Молодой Битчем, которому лет двадцать пять-тридцать, захлопывает кожаный чемодан и начинает затягивать на нем ремни. Двадцатидвухлетняя Софи стоит у окна, откуда открывается вид на город. Битчем и Софи одеты так, словно собрались выйти из дома.
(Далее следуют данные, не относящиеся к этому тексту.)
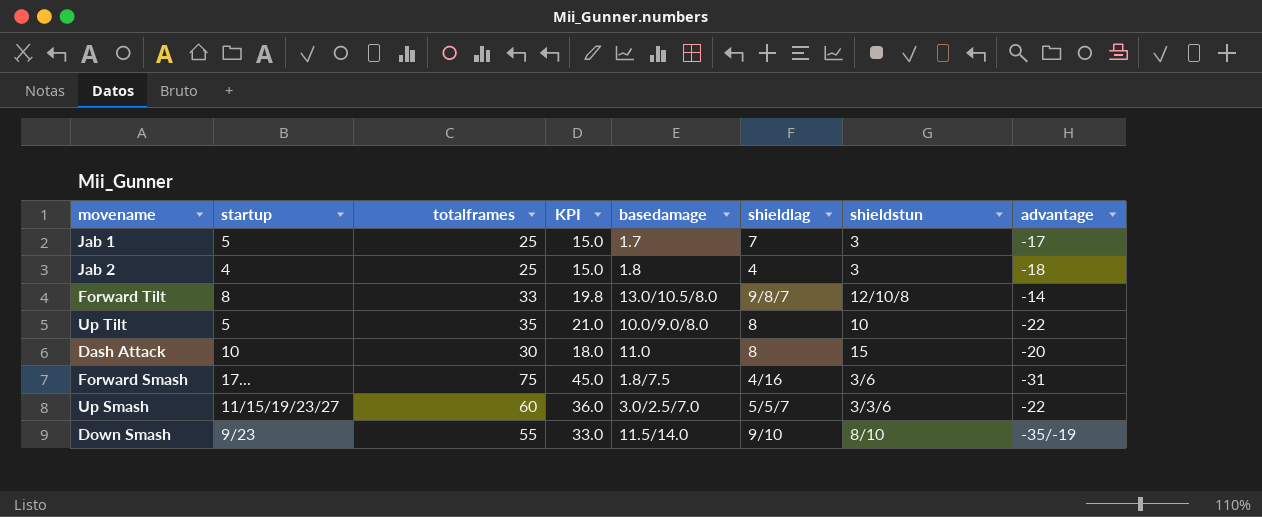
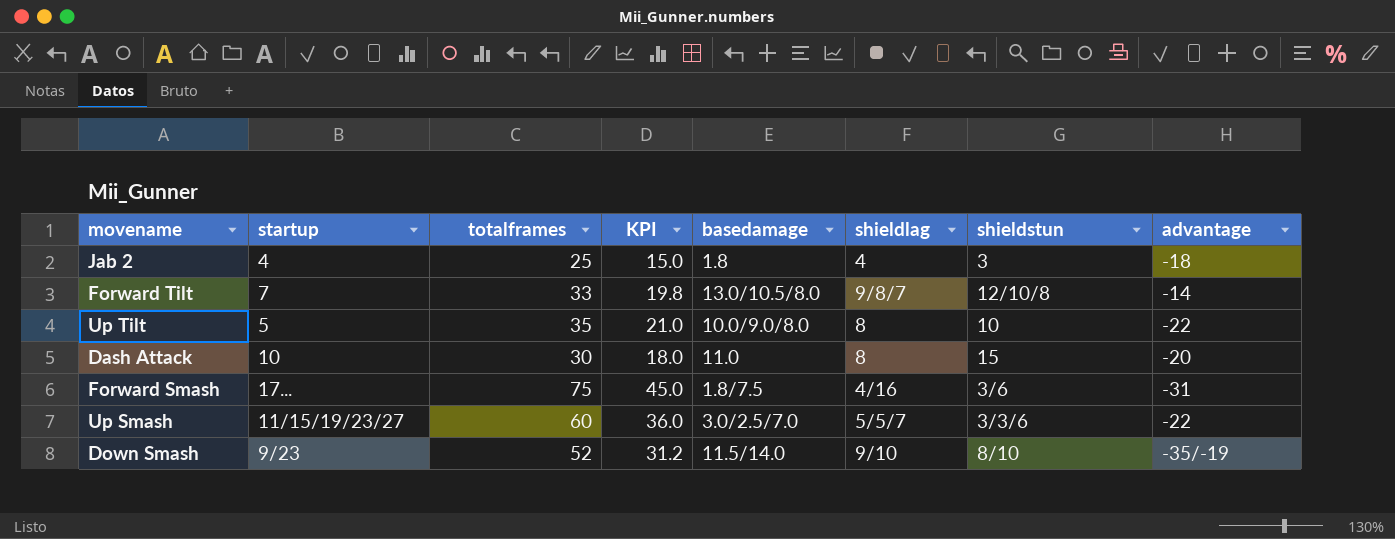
row Jab 1: 5 | 25 | 15.0 | 1.7 | 7 | 3 | -17 -> none
Forward Tilt | startup: 8 -> 7
Down Smash | totalframes: 55 -> 52
Down Smash | KPI: 33.0 -> 31.2

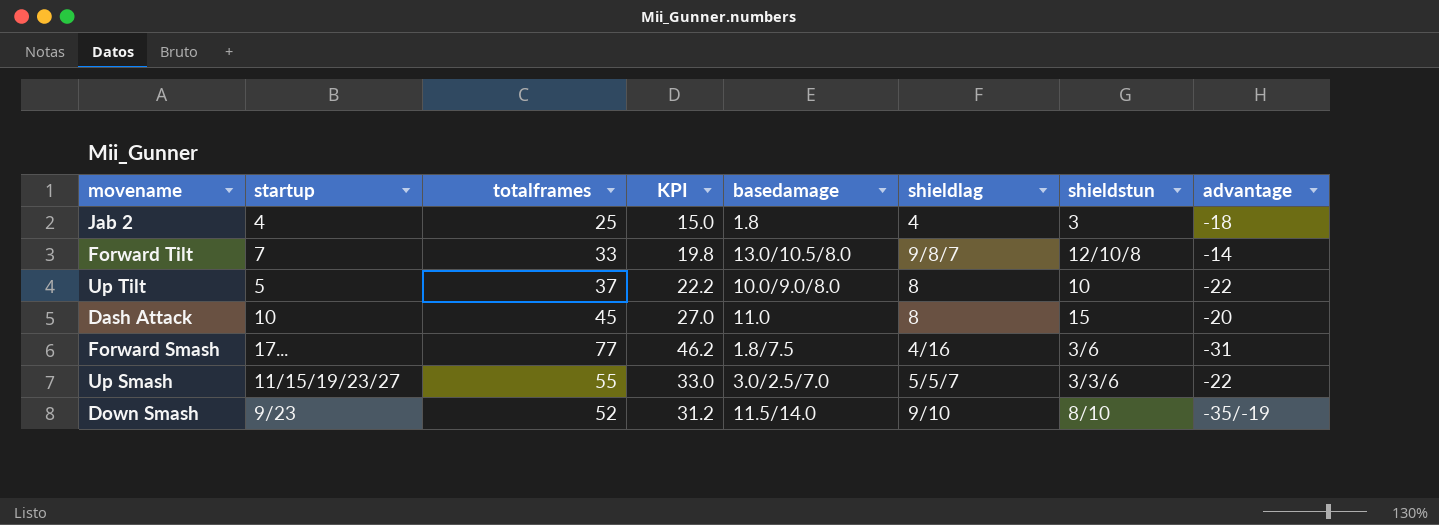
Up Tilt | totalframes: 35 -> 37
Up Tilt | KPI: 21.0 -> 22.2
Dash Attack | totalframes: 30 -> 45
Dash Attack | KPI: 18.0 -> 27.0
Forward Smash | totalframes: 75 -> 77
Forward Smash | KPI: 45.0 -> 46.2
Up Smash | totalframes: 60 -> 55
Up Smash | KPI: 36.0 -> 33.0

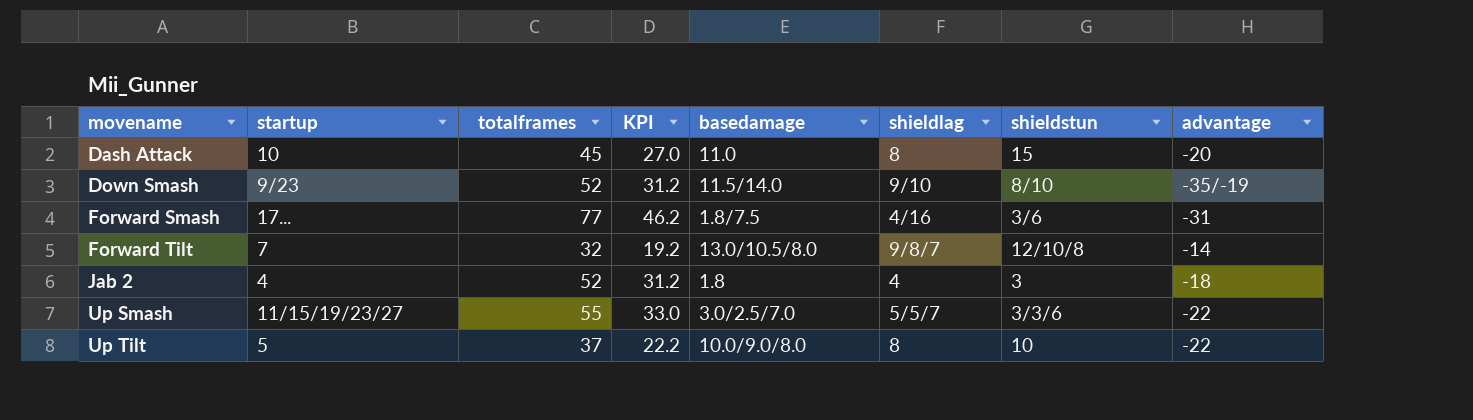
row order: none -> movename ascending
Forward Tilt | totalframes: 33 -> 32
Forward Tilt | KPI: 19.8 -> 19.2
Jab 2 | totalframes: 25 -> 52
Jab 2 | KPI: 15.0 -> 31.2

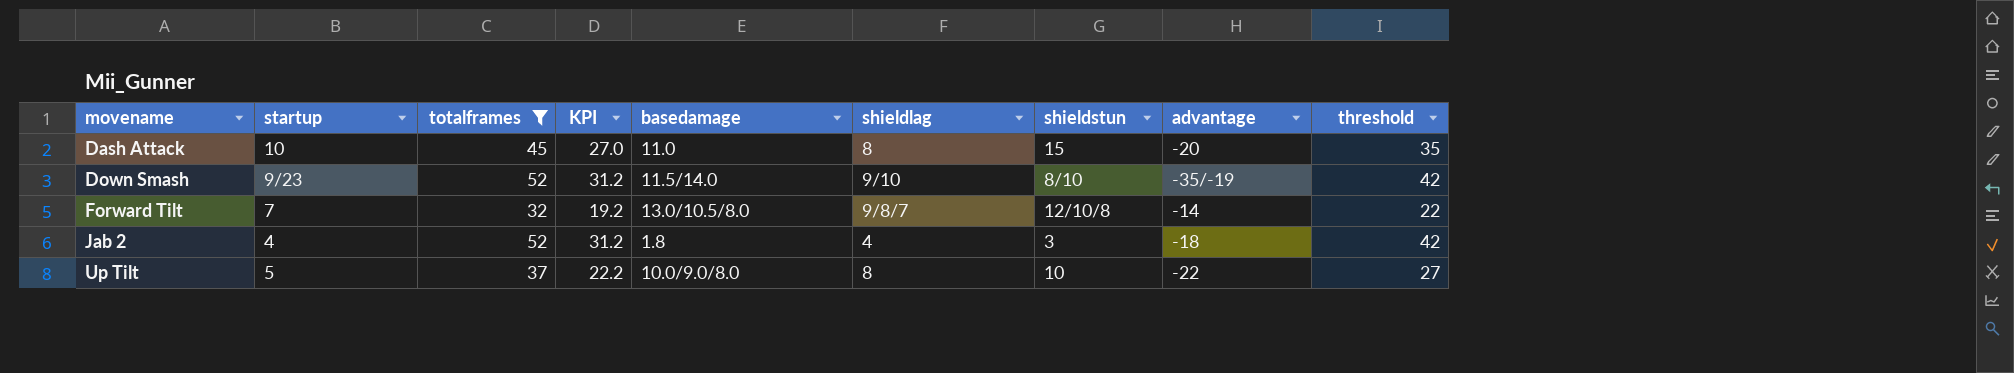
filter: none -> totalframes <= 52
column threshold | formula: none -> [totalframes] - 10

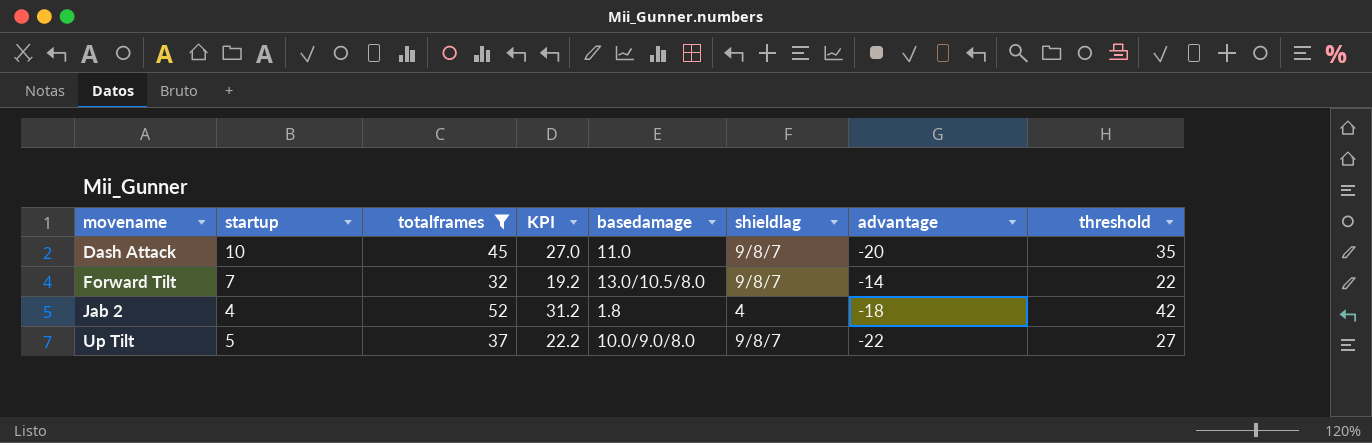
column shieldstun | position: 7 -> none
row Down Smash: 9/23 | 52 | 31.2 | 11.5/14.0 | 9/10 | 8/10 | -35/-19 | 42 -> none
Dash Attack | shieldlag: 8 -> 9/8/7
Up Tilt | shieldlag: 8 -> 9/8/7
Звуки аккордеона отдаляются.
Софи. Должна сказать тебе: я не так уж сильно расстроена, что мы покидаем Ламбет. Река воняет как дохлая кошка, а этот аккордеонист в квартире под нами скоро доведет меня до истерики… Хоть бы он наконец куда-нибудь на работу устроился. А может, попросить его, чтобы он снес вниз наши чемоданы? Ему же тогда придется отложить аккордеон в сторону, верно? Но тогда он, скорее всего, начнет насвистывать эту свою мелодию сквозь зубы. Прости, милый, что я такая беспомощная… А все остальные? Они уже спустились вниз?… Да, они там… правда, становится жутковато, что я узнаю их голоса, даже когда они ругаются с ломовым извозчиком пятью этажами ниже. Милый, я хотела бы, настолько хорошо знать только твой голос. Нет, они мне, конечно, нравятся; они оба милые, к тому же они твои старые друзья – лишь этого хватило бы, чтобы я испытывала к ним симпатию… Но мне кажется – прости меня, но мне почему-то кажется – пока не поздно… мне кажется, нам не стоит переезжать вместе с ними. Мне кажется, нам лучше остаться здесь вдвоем, чтобы были только ты и я… Милый, прошу тебя – да не затягивай ты этот ремень – скажи, что ты думаешь – ведь еще не слишком поздно – прощу тебя, скажи прямо сейчас: я слышу в коридоре шаги Банджо, он вот-вот войдет в комнату… Прошу тебя, не затягивай ремень!.. Даже если ты будешь делать это очень тихо, я все равно услышу… (Спокойно, ласково, слегка иронично.) Я по звуку могу узнать даже, какую одежду ты надеваешь утром… Мои уши и нос подсказывают, что на тебе сегодня – саржевый костюм, а в петлице – василек, который ты взял из вазы. Я поняла это в ту же минуту, когда ты вставил его в петлицу; тебе не кажется иногда, что я чуточку ведьма? Но на самом деле я просто твоя добрая фея, и я хочу остаться здесь, с тобой. Не волнуйся, я уже привыкла, мы же так долго живем здесь, я могу справиться со всем сама, я не испугаюсь, даже если ты будешь выходить в город без меня – а ты, кончено же, будешь – и часто – тебе же придется навещать Мышонка и Банджо в их новой студии… Ну скажи хоть что-нибудь! Битчем. Софи… Ну что мне тебе сказать?
В комнату входит молодой Мартелло.
Мартелло. Привет… Что нового?
Битчем. Ничего. (Одним яростным усилием затягивает ремень.) Я сам отнесу его вниз. Что там с повозкой?
7
Ламбет – район Лондона на противоположном от Вестминстера берегу Темзы, имевший в начале XX в. богемную славу.